__Requirement__. Print only the lines below from the one with "height: 31px ->" to the one with "margin-top: 36px ->", both included, exactly as they stand. Leave pictures out.

::: Available records

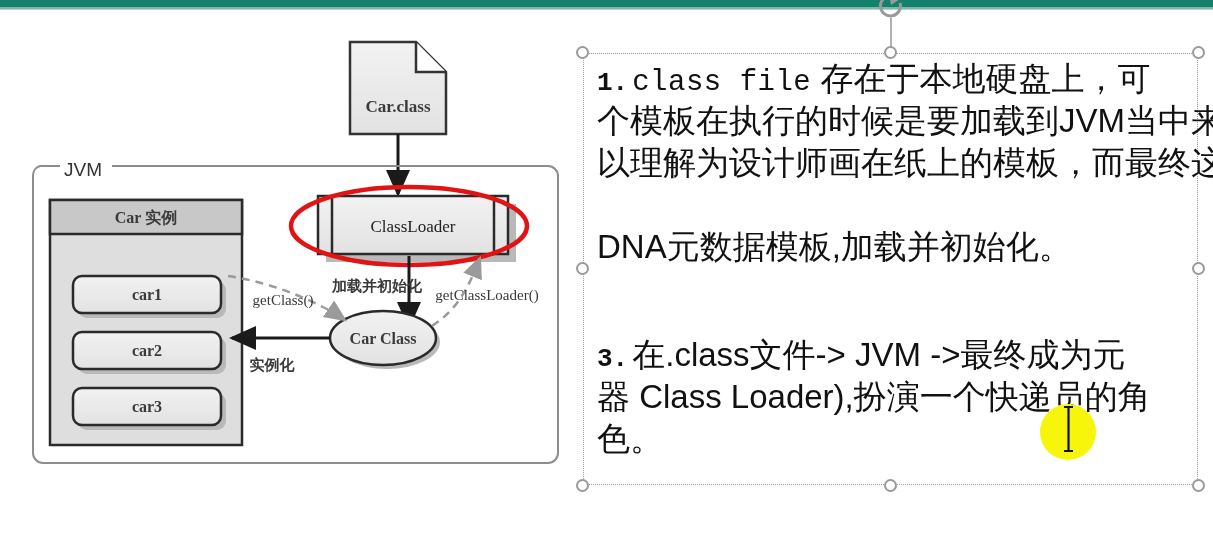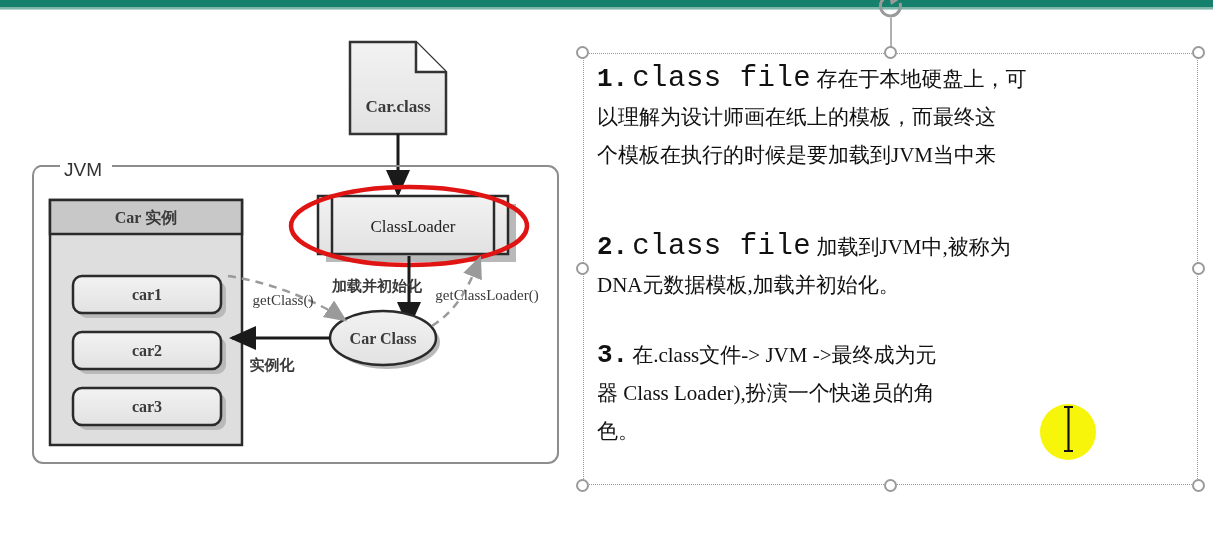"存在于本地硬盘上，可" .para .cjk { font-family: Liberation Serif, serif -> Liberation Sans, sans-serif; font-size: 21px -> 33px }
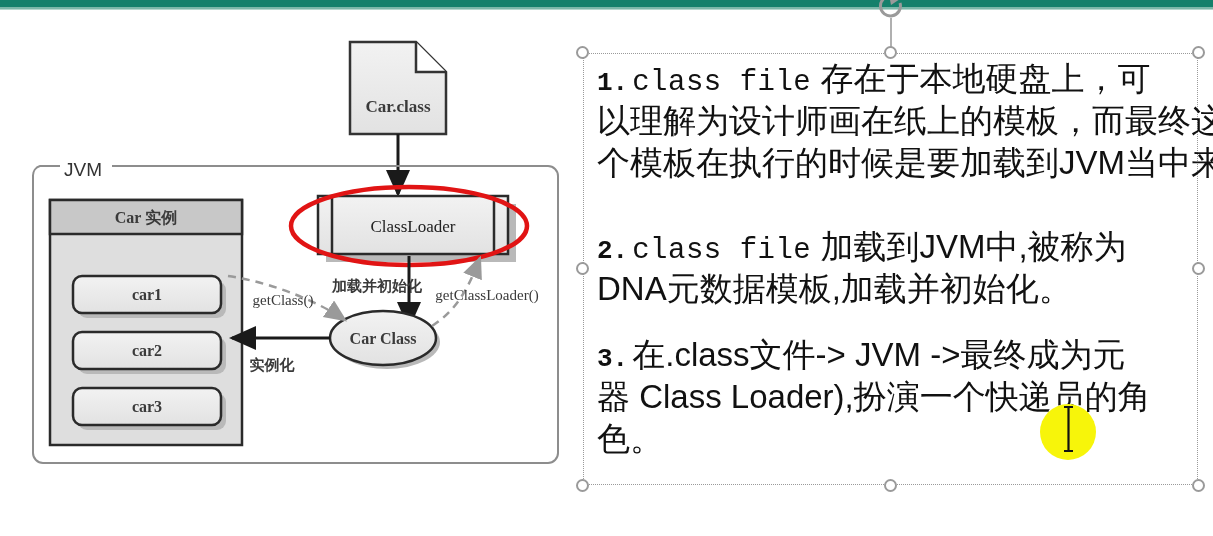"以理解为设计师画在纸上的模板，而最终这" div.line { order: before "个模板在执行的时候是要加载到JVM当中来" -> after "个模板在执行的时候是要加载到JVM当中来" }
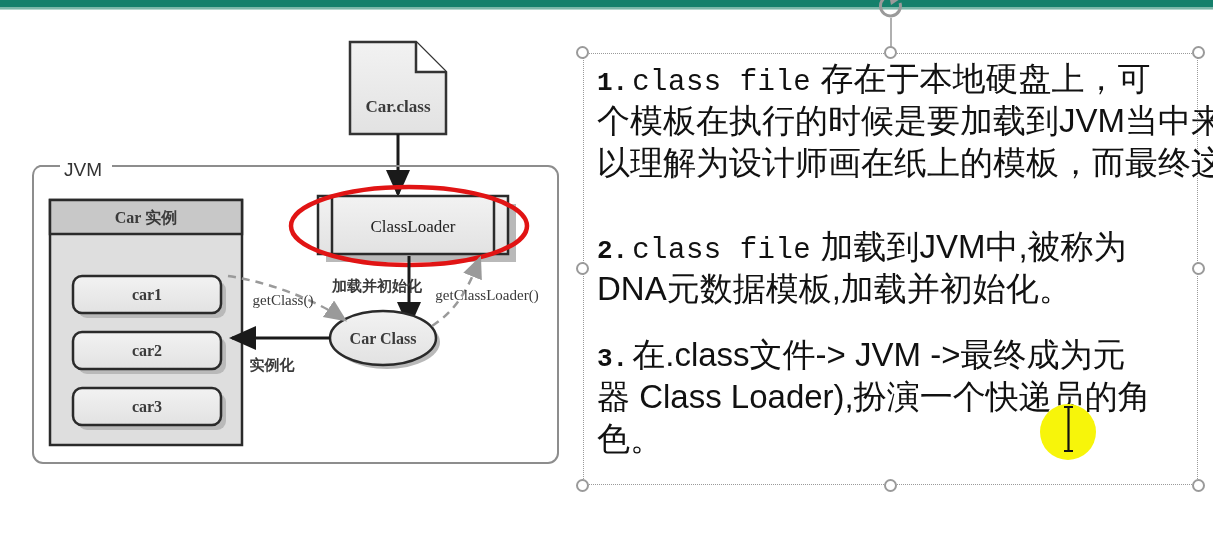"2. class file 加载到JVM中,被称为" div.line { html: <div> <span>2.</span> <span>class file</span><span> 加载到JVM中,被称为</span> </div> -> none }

::::::
::: Available records

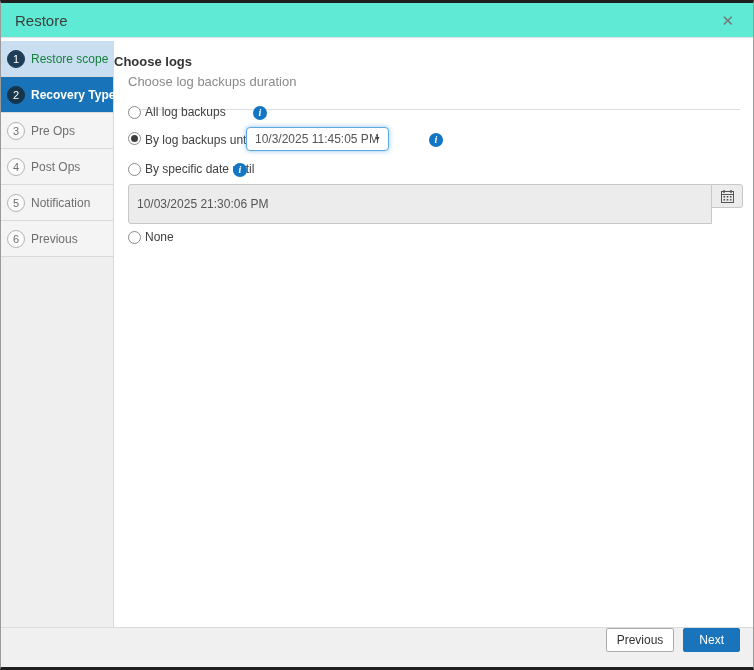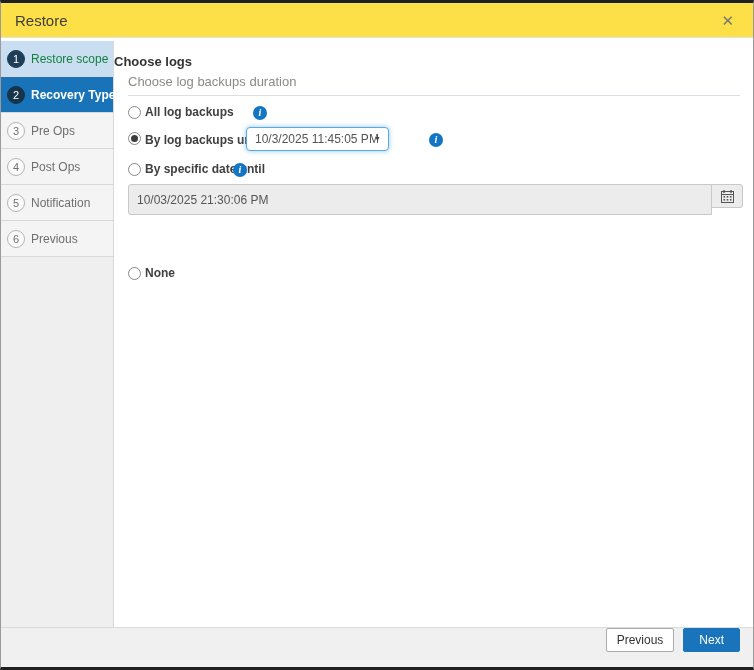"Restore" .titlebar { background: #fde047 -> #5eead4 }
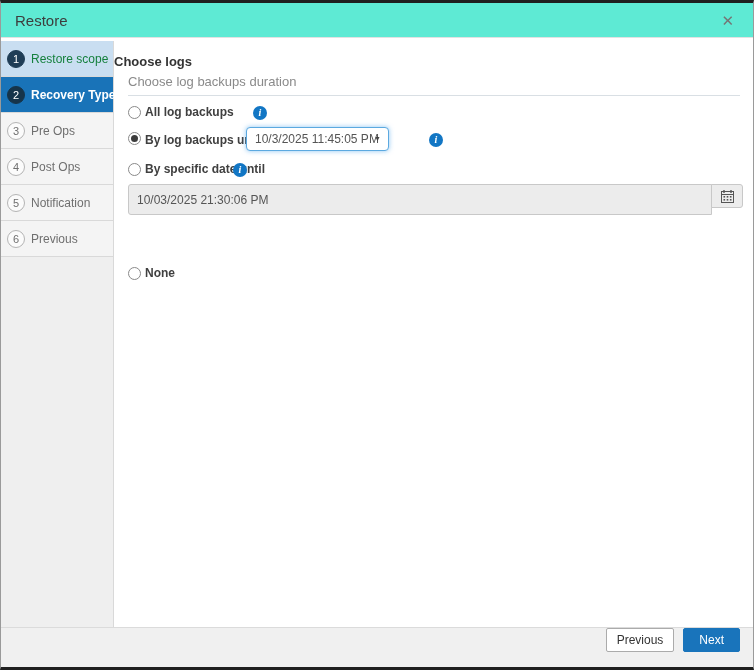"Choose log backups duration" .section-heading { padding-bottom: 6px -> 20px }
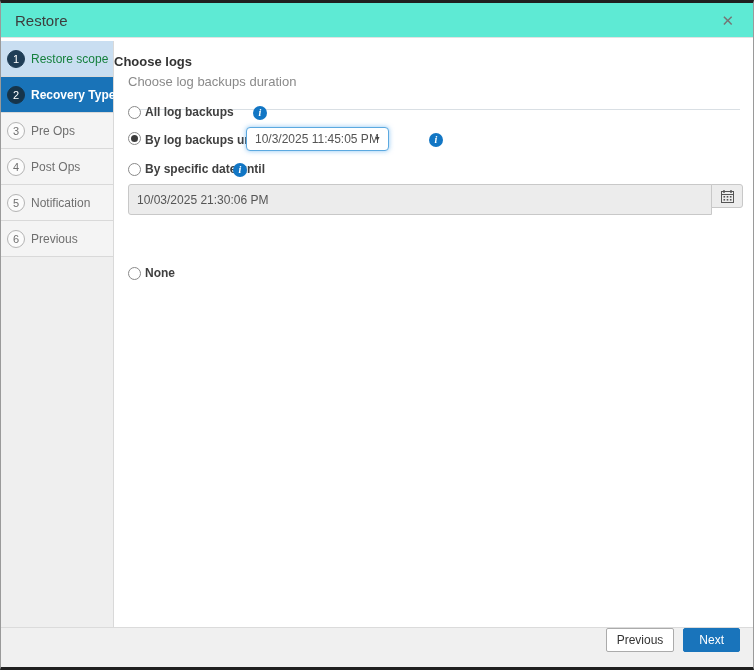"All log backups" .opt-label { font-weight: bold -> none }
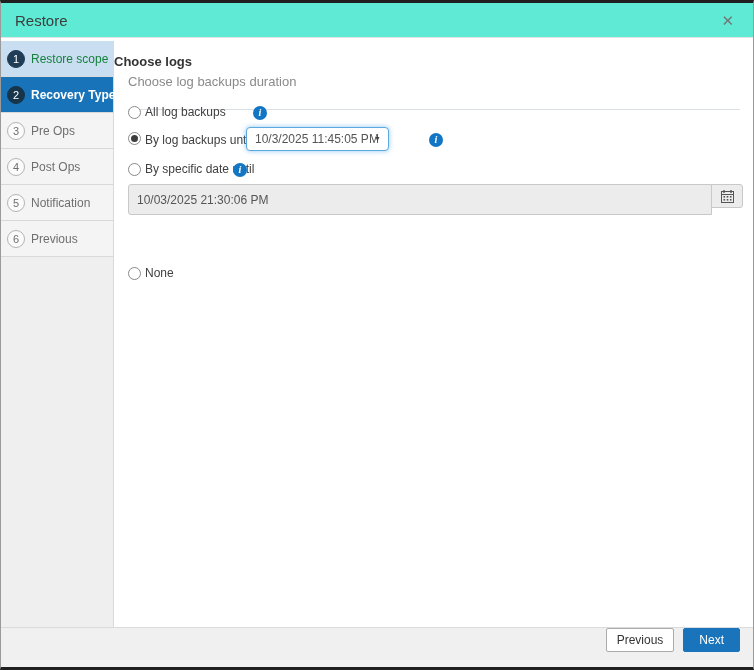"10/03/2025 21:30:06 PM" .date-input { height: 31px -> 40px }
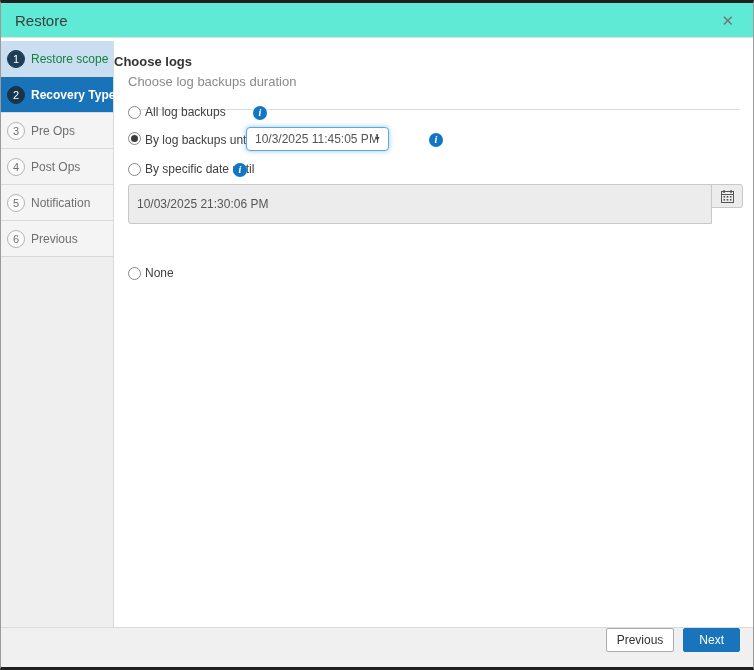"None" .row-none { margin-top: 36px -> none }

::::::

__Solution to this problem__.
"10/03/2025 21:30:06 PM" .date-input { height: 31px -> 40px }
"None" .row-none { margin-top: 36px -> none }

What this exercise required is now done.